A function that takes a series and returns a summary string, same as the one you see in dfmeta.

arge

s: padnas.series
max_lev: the max level to display counts for category and object, the other will display as ‘other’
br_way: the way to break line, can use <br/> in order to pass to html
sum_num_like_cat_if_nunique_small: int, for int dtype, if the number of unique levels is smaller than it, it will try to summarize it like category

return: a string

example

Show Example

titanic = TEF.load_dataset('titanic')
TEF.summary(titanic.deck)

'nan 77%, C  7%, B  5%, D  4%, E  4%, A  2%, F  1%, G  0%'

possible_dup_lev

possible_dup_lev(series, threshold=0.9, truncate=False)

A function that will be used as possible dup lev in dfmeta. It basically just save the string pairs if

any([fuzz.ratio(l[i], l[j]) > threshold, fuzz.partial_ratio(l[i], l[j]) > threshold, fuzz.token_sort_ratio(l[i], l[j]) > threshold, fuzz.token_set_ratio(l[i], l[j]) > threshold])
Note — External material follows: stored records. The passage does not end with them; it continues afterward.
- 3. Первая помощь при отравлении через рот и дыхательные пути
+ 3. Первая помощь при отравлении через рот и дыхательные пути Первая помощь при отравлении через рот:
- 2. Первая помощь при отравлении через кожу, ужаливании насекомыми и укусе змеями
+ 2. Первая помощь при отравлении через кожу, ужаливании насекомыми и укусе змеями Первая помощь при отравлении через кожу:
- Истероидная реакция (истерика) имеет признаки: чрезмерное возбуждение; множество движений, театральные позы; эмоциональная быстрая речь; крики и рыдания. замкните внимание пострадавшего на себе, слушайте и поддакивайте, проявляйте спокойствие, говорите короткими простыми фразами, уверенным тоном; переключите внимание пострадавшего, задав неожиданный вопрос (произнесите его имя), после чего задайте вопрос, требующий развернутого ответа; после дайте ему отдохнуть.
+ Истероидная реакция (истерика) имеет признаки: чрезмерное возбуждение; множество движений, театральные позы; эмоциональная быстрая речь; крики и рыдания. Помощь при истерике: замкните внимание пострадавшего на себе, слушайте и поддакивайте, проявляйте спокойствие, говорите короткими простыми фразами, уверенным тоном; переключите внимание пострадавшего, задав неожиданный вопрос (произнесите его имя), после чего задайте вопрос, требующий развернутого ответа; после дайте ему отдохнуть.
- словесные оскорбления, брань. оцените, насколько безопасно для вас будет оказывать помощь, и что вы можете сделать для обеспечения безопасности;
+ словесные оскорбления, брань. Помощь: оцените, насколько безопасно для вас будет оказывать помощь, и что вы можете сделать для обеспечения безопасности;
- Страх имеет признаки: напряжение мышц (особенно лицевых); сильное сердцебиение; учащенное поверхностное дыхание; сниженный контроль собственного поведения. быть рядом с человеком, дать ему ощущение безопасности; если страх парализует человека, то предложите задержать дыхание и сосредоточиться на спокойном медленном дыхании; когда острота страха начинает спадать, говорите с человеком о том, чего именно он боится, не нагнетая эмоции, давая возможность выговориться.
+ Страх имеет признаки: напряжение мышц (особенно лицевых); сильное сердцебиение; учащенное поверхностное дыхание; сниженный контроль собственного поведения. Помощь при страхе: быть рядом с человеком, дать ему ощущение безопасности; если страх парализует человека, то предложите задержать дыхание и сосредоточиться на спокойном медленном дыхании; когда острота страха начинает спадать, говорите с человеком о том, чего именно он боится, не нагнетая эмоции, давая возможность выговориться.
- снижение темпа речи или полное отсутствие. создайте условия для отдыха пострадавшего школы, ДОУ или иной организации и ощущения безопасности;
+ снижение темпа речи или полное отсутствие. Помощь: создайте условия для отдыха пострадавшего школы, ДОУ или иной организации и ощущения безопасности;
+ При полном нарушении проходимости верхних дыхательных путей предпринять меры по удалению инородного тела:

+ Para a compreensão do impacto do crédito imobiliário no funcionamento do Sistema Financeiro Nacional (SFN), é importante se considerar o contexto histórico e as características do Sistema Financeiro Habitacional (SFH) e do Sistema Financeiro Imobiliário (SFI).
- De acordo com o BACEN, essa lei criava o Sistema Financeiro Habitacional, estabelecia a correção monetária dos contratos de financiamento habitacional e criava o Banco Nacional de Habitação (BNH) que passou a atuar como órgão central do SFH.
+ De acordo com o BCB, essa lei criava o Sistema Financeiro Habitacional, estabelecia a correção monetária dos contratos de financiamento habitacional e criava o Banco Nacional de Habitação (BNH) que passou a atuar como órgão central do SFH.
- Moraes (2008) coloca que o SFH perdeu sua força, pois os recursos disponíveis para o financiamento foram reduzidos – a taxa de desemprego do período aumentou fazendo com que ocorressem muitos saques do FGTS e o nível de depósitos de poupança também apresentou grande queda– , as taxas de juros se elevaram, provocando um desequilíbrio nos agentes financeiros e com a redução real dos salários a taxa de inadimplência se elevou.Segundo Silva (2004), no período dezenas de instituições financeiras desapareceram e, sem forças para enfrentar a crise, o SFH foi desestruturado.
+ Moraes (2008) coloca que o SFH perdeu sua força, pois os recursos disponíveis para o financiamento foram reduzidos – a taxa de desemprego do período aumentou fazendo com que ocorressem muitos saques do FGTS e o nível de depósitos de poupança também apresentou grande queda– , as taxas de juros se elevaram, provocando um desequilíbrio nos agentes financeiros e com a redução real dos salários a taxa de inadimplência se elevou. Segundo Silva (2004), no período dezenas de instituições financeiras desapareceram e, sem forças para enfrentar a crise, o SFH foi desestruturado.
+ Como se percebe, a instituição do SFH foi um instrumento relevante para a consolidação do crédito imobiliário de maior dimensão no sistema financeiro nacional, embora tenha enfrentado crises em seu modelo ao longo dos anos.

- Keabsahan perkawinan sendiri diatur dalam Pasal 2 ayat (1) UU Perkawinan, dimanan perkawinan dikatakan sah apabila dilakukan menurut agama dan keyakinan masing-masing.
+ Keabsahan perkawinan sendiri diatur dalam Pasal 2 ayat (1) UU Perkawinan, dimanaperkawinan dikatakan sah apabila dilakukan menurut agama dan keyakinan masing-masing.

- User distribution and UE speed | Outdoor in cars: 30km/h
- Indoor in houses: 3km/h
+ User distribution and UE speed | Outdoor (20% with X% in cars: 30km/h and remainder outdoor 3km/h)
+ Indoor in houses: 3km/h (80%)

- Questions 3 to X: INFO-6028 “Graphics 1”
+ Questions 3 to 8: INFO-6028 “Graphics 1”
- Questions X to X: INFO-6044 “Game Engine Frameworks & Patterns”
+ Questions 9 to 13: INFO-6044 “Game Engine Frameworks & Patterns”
It will skip object dtype if the number of levels is more than 100. You can set truncate=False or set the dtype of that column to category to force it to check, but it will take a while. For category, it checks no matter how many unique levels are there, be mindful before setting the dtype.

args

series: pd.series
threshold: the threshold that will be passed to fuzzywuzzy
truncate: if True, truncate the returning string if longer than 1000. It will be set to True when calling from dfmeta.

return: a string

Show Example

import pandas as pd
s = pd.Series(['lakers won', 'laker won', 'lake won'])
TEF.possible_dup_lev(s)

'(lakers won, laker won); (laker won, lake won)'

plot_1var

plot_1var(df, max_lev=20, log_numeric=True, cols=None, save_plt=None)

plot a plot for every cols, according to its dtype

args

df: pandas dataframe
max_lev: skip if theres too many levels, no need when used auto_set_type function
log_numeric: bool, plot two more plots for numerical which take log on it
cols: a list of int, columns to plot, specify is you don’t want to plot all columns, can be use with save_plt arg
save_plt: string, if not None, will save every plots to working directory, the string will be the prefix, a folder is okay but you need to creat the folder by yourself first

return: None

example

Show Example

titanic = TEF.load_dataset('titanic')
TEF.plot_1var(titanic)

# plots hidden

titanic = TEF.load_dataset('titanic')
TEF.plot_1var(titanic, cols=[1,5,7], save_plt='titanic_1var')

plot_1var_by_cat_y

plot_1var_by_cat_y(df, y, max_lev=20, log_numeric=True,
    kind_for_num='boxen')

plot a plot for every cols, agains the given y dependent var.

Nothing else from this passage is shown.